■ Records shown ■
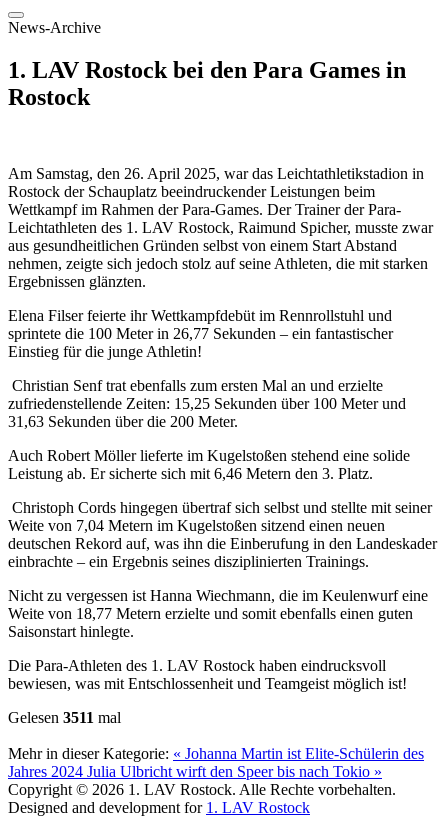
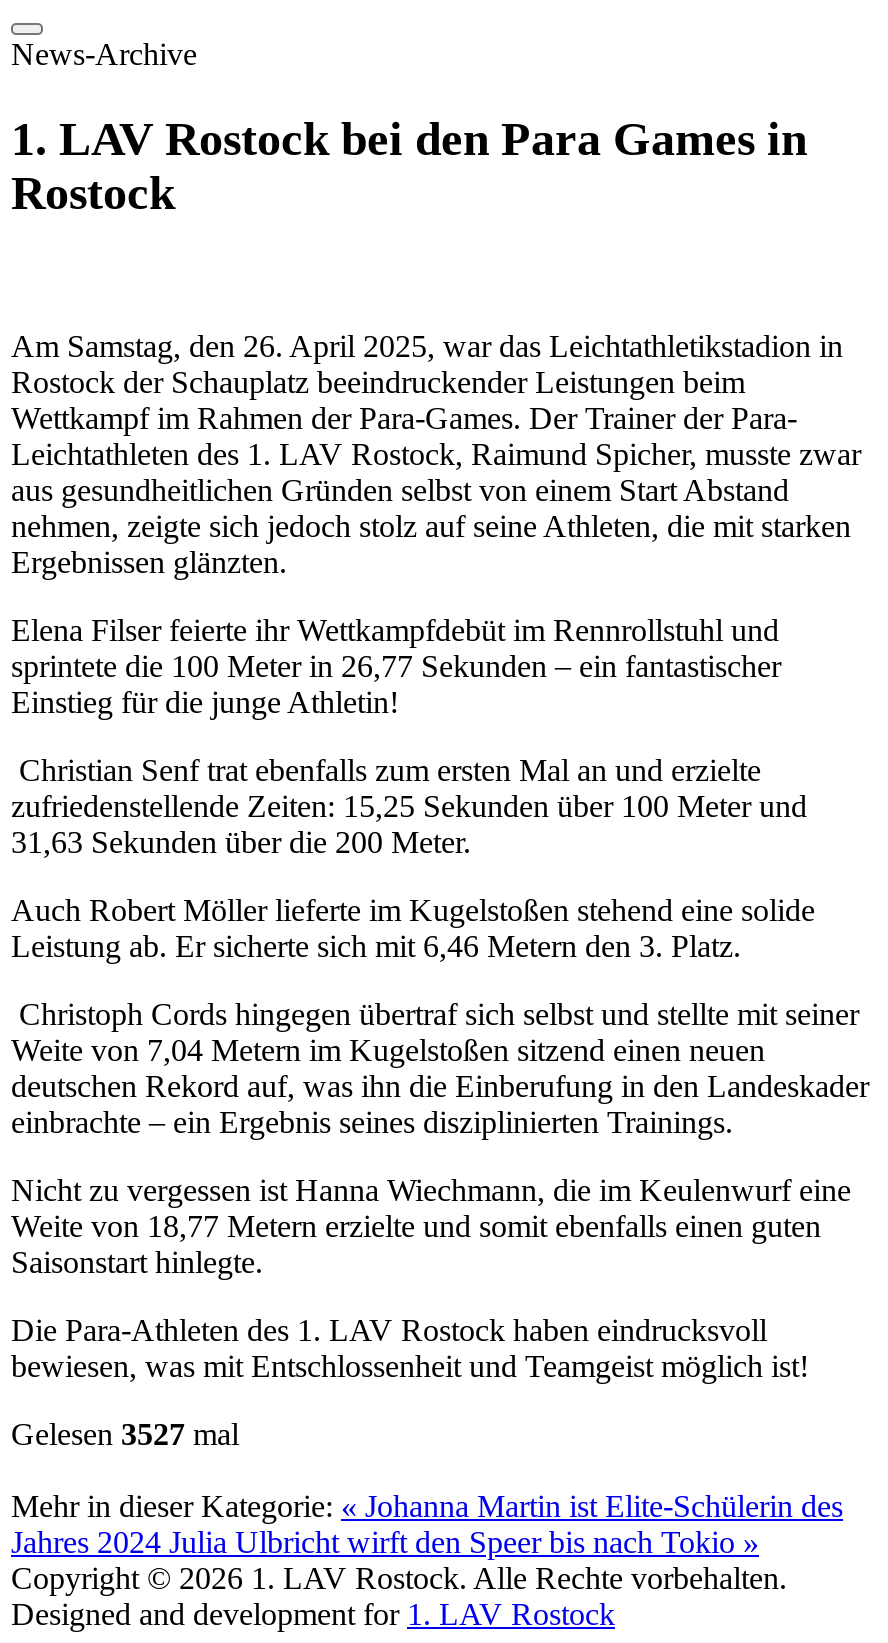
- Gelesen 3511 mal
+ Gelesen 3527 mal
...
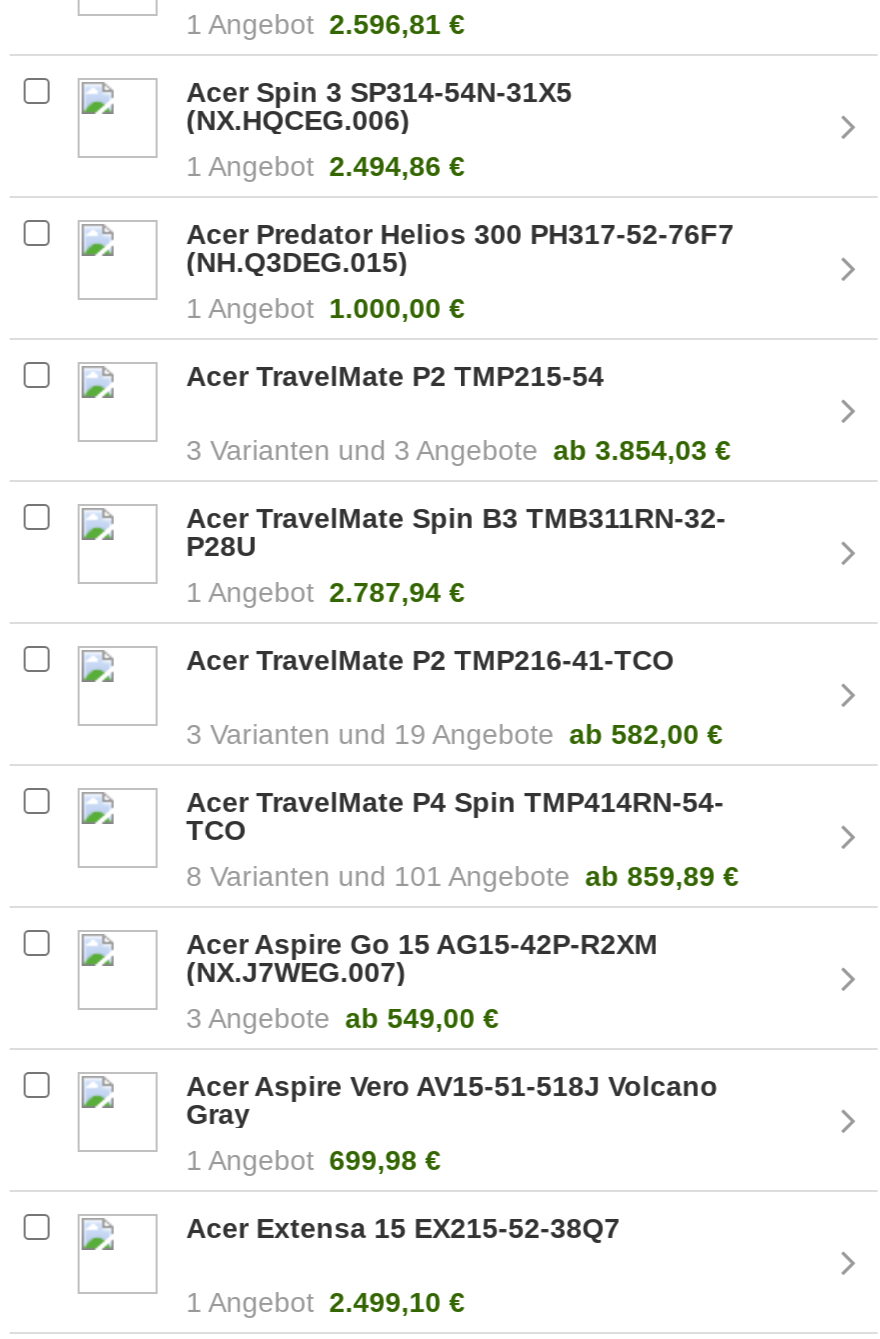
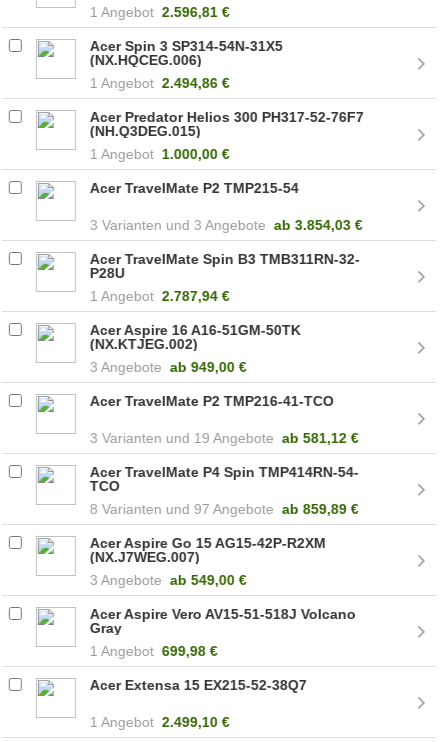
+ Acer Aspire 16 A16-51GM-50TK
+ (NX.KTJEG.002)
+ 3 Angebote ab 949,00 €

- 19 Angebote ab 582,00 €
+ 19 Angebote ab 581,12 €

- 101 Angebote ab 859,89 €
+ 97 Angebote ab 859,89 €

■ Try it ■
From the listing above, return the lines starting at the one with "Aspire 16 A16-51GM-50TK" and ending at the one with "97 Angebote ab 859,89 €", both kept, exactly as they appear and nothing more.

■ Task output ■
+ Acer Aspire 16 A16-51GM-50TK
+ (NX.KTJEG.002)
+ 3 Angebote ab 949,00 €

- 19 Angebote ab 582,00 €
+ 19 Angebote ab 581,12 €

- 101 Angebote ab 859,89 €
+ 97 Angebote ab 859,89 €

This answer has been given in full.